[Modification records]

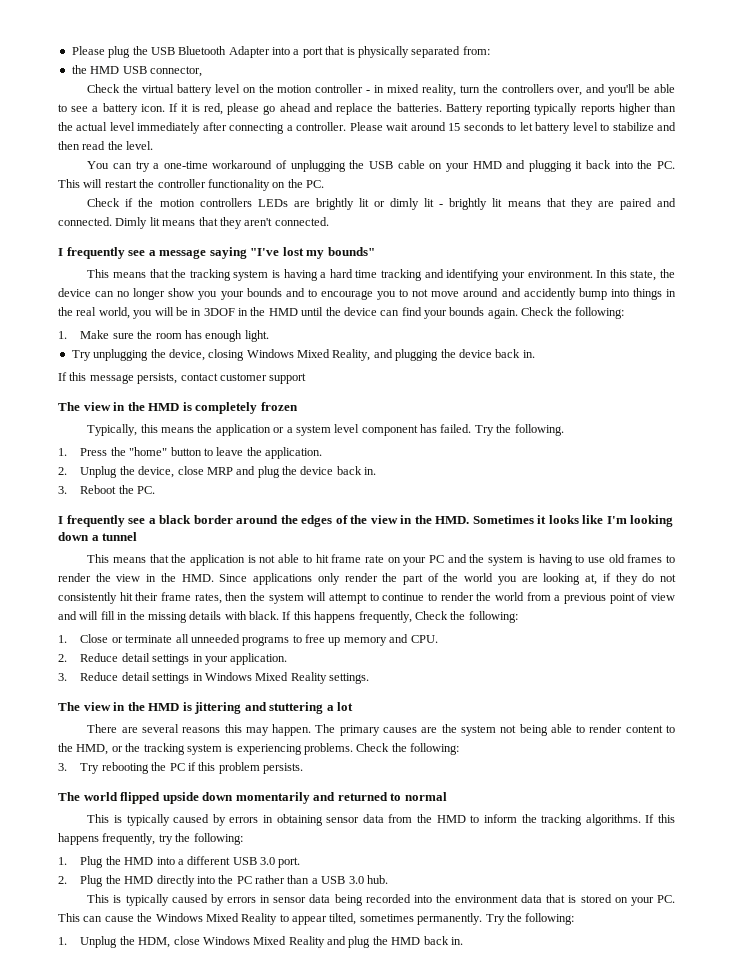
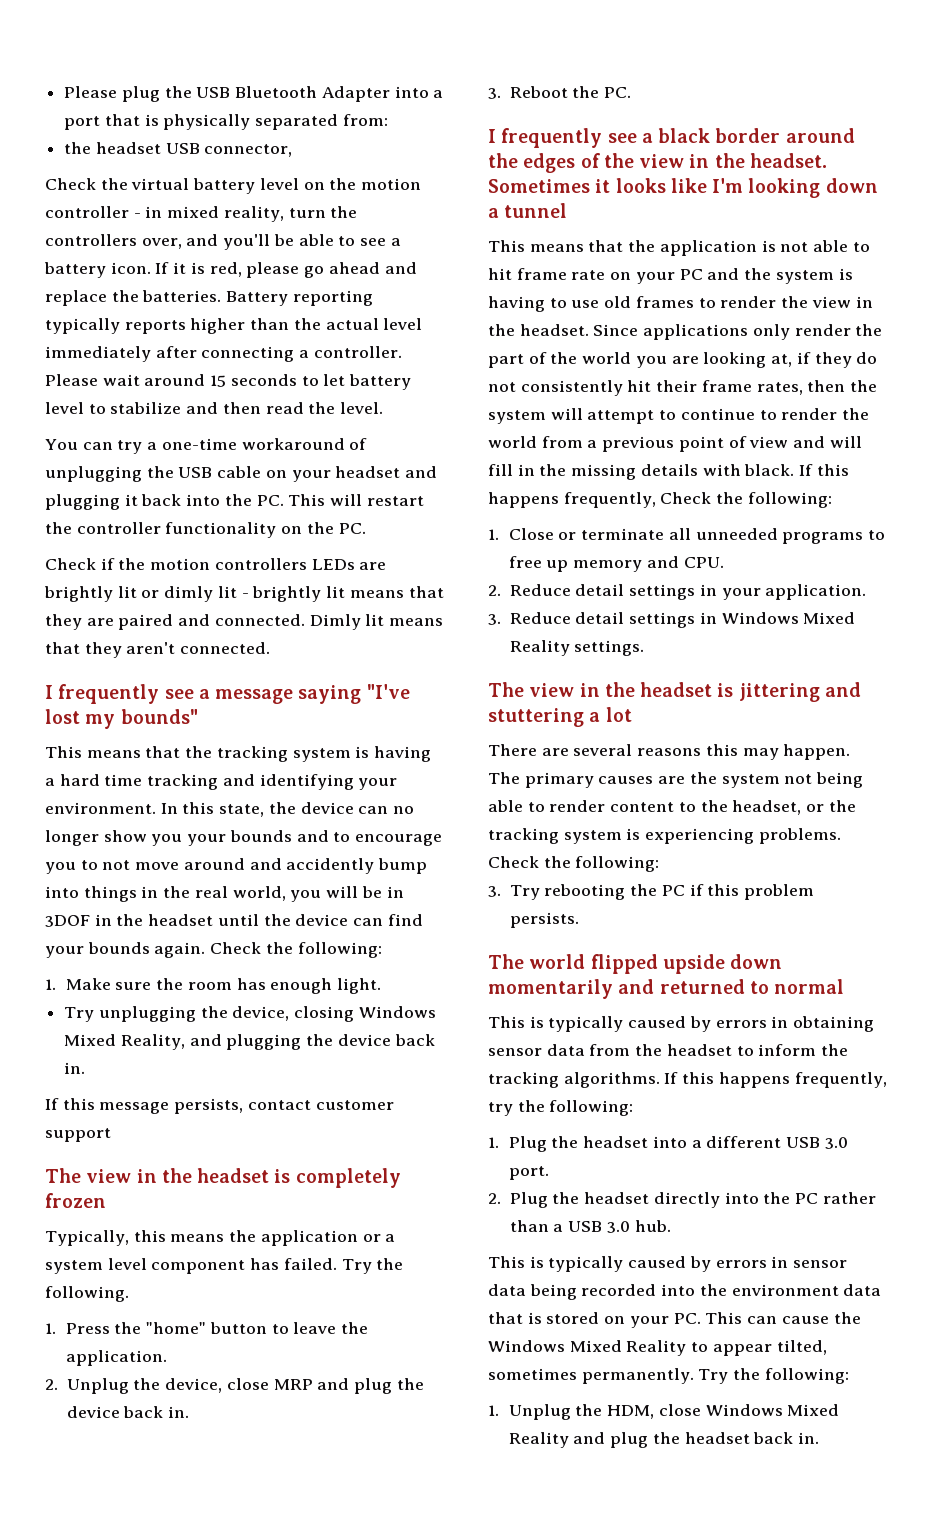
- the HMD USB connector,
+ the headset USB connector,
- You can try a one-time workaround of unplugging the USB cable on your HMD and plugging it back into the PC. This will restart the controller functionality on the PC.
+ You can try a one-time workaround of unplugging the USB cable on your headset and plugging it back into the PC. This will restart the controller functionality on the PC.
- In this state, the device can no longer show you your bounds and to encourage you to not move around and accidently bump into things in the real world, you will be in 3DOF in the HMD until the device can find your bounds again.
+ In this state, the device can no longer show you your bounds and to encourage you to not move around and accidently bump into things in the real world, you will be in 3DOF in the headset until the device can find your bounds again.
- The view in the HMD is completely frozen
+ The view in the headset is completely frozen
- I frequently see a black border around the edges of the view in the HMD. Sometimes it looks like I'm looking down a tunnel
+ I frequently see a black border around the edges of the view in the headset. Sometimes it looks like I'm looking down a tunnel
- This means that the application is not able to hit frame rate on your PC and the system is having to use old frames to render the view in the HMD. Since applications only render the part of the world you are looking at, if they do not consistently hit their frame rates, then the system will attempt to continue to render the world from a previous point of view and will fill in the missing details with black.
+ This means that the application is not able to hit frame rate on your PC and the system is having to use old frames to render the view in the headset. Since applications only render the part of the world you are looking at, if they do not consistently hit their frame rates, then the system will attempt to continue to render the world from a previous point of view and will fill in the missing details with black.
- The view in the HMD is jittering and stuttering a lot
+ The view in the headset is jittering and stuttering a lot
- The primary causes are the system not being able to render content to the HMD, or the tracking system is experiencing problems.
+ The primary causes are the system not being able to render content to the headset, or the tracking system is experiencing problems.
- This is typically caused by errors in obtaining sensor data from the HMD to inform the tracking algorithms.
+ This is typically caused by errors in obtaining sensor data from the headset to inform the tracking algorithms.
- 1. Plug the HMD into a different USB 3.0 port.
+ 1. Plug the headset into a different USB 3.0 port.
- 2. Plug the HMD directly into the PC rather than a USB 3.0 hub.
+ 2. Plug the headset directly into the PC rather than a USB 3.0 hub.
- 1. Unplug the HDM, close Windows Mixed Reality and plug the HMD back in.
+ 1. Unplug the HDM, close Windows Mixed Reality and plug the headset back in.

▶ _REQUIRED WORK_
Go through the entries and filter for lines holding the word "data"; copy each match.

▶ _COMPLETED EXERCISE_
- This is typically caused by errors in obtaining sensor data from the HMD to inform the tracking algorithms.
+ This is typically caused by errors in obtaining sensor data from the headset to inform the tracking algorithms.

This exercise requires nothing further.